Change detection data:
▬▬▬
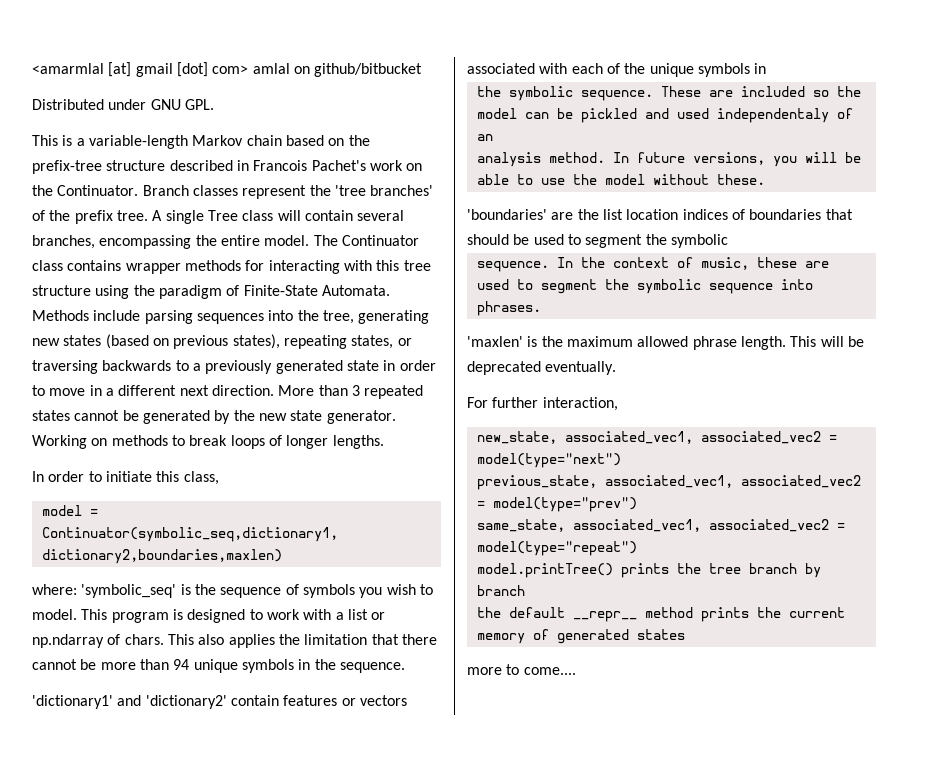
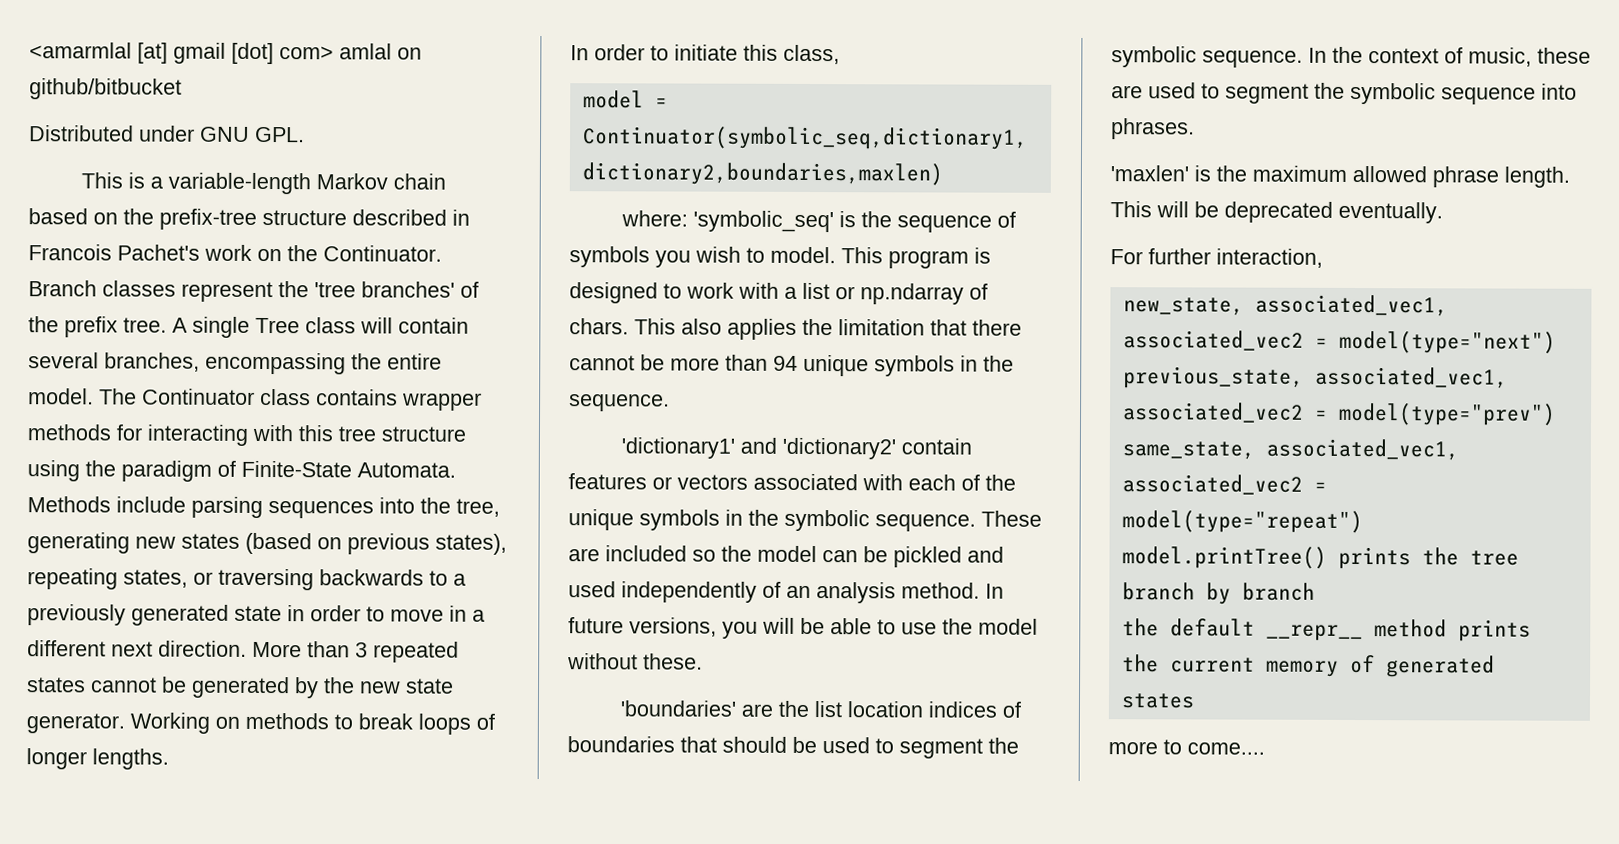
- 'dictionary1' and 'dictionary2' contain features or vectors associated with each of the unique symbols in
- the symbolic sequence.
+ 'dictionary1' and 'dictionary2' contain features or vectors associated with each of the unique symbols in the symbolic sequence.
- These are included so the model can be pickled and used independentaly of an
- analysis method.
+ These are included so the model can be pickled and used independently of an analysis method.
- 'boundaries' are the list location indices of boundaries that should be used to segment the symbolic
- sequence.
+ 'boundaries' are the list location indices of boundaries that should be used to segment the symbolic sequence.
▬▬▬
◆ Description of the task ◆
Images stay out; the entries above are to be printed exactly.

◆ Answer to the exercise ◆
- 'dictionary1' and 'dictionary2' contain features or vectors associated with each of the unique symbols in
- the symbolic sequence.
+ 'dictionary1' and 'dictionary2' contain features or vectors associated with each of the unique symbols in the symbolic sequence.
- These are included so the model can be pickled and used independentaly of an
- analysis method.
+ These are included so the model can be pickled and used independently of an analysis method.
- 'boundaries' are the list location indices of boundaries that should be used to segment the symbolic
- sequence.
+ 'boundaries' are the list location indices of boundaries that should be used to segment the symbolic sequence.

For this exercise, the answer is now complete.